Another Chance to See Jupiter's Moons with the Unaided Eye

Left image, Jupiter at 9:30 pm daylight saving time on Friday 29 October as seen from Australia; Right image, Orientation of the Moons, Callisto and Ganymede will be to the right and below Jupiter.

As I've previously mentioned, Jupiter's moons are bright enough to be seen with the unaided eye. However, they are so close to bright Jupiter that the intensity of it's light (and the optical imperfections of our eyes), makes it impossible to see them except under special circumstances.

At opposition bright Ganymede (mag 4.6) and Callisto (mag 5.7) can be far enough away from Jupiter to see when they are at their maximum distance from Jupiter in their orbits. Jupiter's light will still probably obscure them for all but those with the most sensitive vision. However, if you use a wall or post to just block out Jupiter's light, you should see them pop into view.

Probably our final opportunity this opposition to see them with the unaided eye is on Friday, October 29 and Saturday October 30. Ganymede will be at its maximum separation from Jupiter at around 9:30 pm daylight saving time, when Ganymede will be at 300 seconds of arc from Jupiter, greater than the 208 arc seconds of epsilon Lyrae, a double star that is just separable by people with good eyesight, and almost as big as the easily separable alpha Capricorni (380 arc seconds).

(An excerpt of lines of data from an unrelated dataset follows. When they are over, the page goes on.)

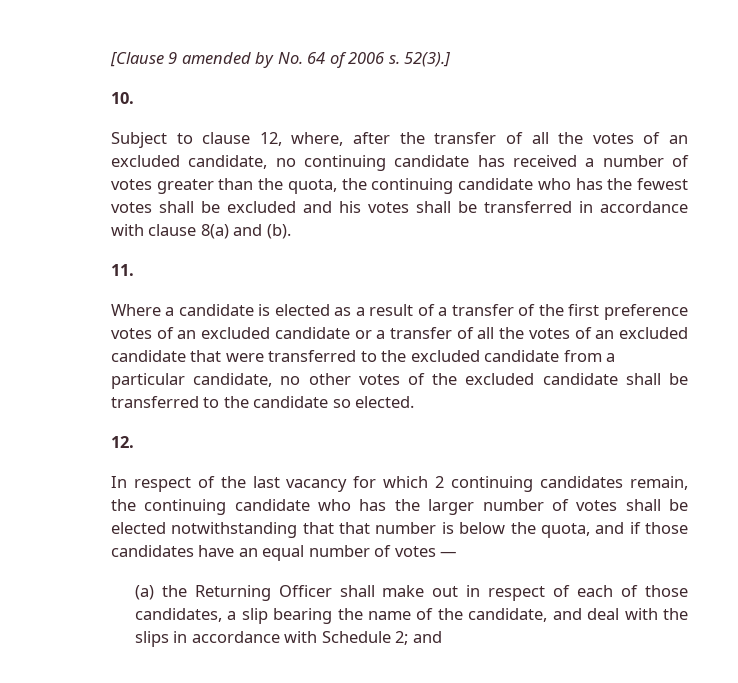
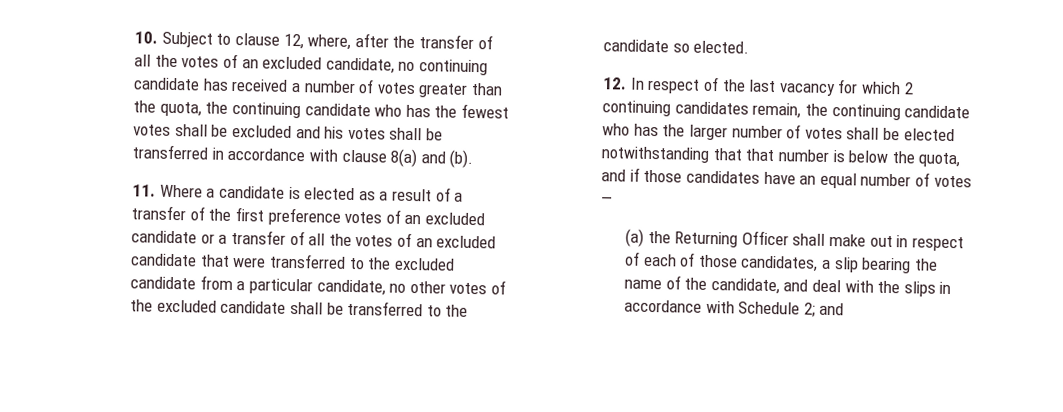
- [Clause 9 amended by No. 64 of 2006 s. 52(3).]
- 10.
- Subject to clause 12, where, after the transfer of all the votes of an excluded candidate, no continuing candidate has received a number of votes greater than the quota, the continuing candidate who has the fewest votes shall be excluded and his votes shall be transferred in accordance with clause 8(a) and (b).
+ 10. Subject to clause 12, where, after the transfer of all the votes of an excluded candidate, no continuing candidate has received a number of votes greater than the quota, the continuing candidate who has the fewest votes shall be excluded and his votes shall be transferred in accordance with clause 8(a) and (b).
- 11.
- Where a candidate is elected as a result of a transfer of the first preference votes of an excluded candidate or a transfer of all the votes of an excluded candidate that were transferred to the excluded candidate from a particular candidate, no other votes of the excluded candidate shall be transferred to the candidate so elected.
+ 11. Where a candidate is elected as a result of a transfer of the first preference votes of an excluded candidate or a transfer of all the votes of an excluded candidate that were transferred to the excluded candidate from a particular candidate, no other votes of the excluded candidate shall be transferred to the candidate so elected.
- 12.
- In respect of the last vacancy for which 2 continuing candidates remain, the continuing candidate who has the larger number of votes shall be elected notwithstanding that that number is below the quota, and if those candidates have an equal number of votes —
+ 12. In respect of the last vacancy for which 2 continuing candidates remain, the continuing candidate who has the larger number of votes shall be elected notwithstanding that that number is below the quota, and if those candidates have an equal number of votes —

Orientation of the Moons, on Saturday 30 October at 11:30 pm daylight saving time. The image is the same scale as above, Callisto will be to the right and below Jupiter

You will have to wait until 11:30 pm on Saturday 30 October for Callisto, when it will be 6o0 arc seconds from Jupiter (about 1/3 the diameter of the Moon), but at magnitude 5.7, you will need a dark sky site to see it. If you are willing to wait until 3:30 am Sunday , it will be slightly further away, but this shouldn't make much difference.

You will need a handy wall or post to block Jupiters' light. Stand so that you can hide Jupiter behind the blocking object by just slightly turning your head. When I was doing this back in September, I found I needed a quite distant object. otherwise Jupiter was covered in one eye, but uncovered in the other (lousy parallax), which was quite disconcerting. You may need binoculars to help orient yourself.

Move so that Jupiter just is blocked, then allow your eyes a few moments to adjust from the brightness of Jupiter, and the Moon should "pop out". Ganymede will be easier to see than Callisto, due to its brightness.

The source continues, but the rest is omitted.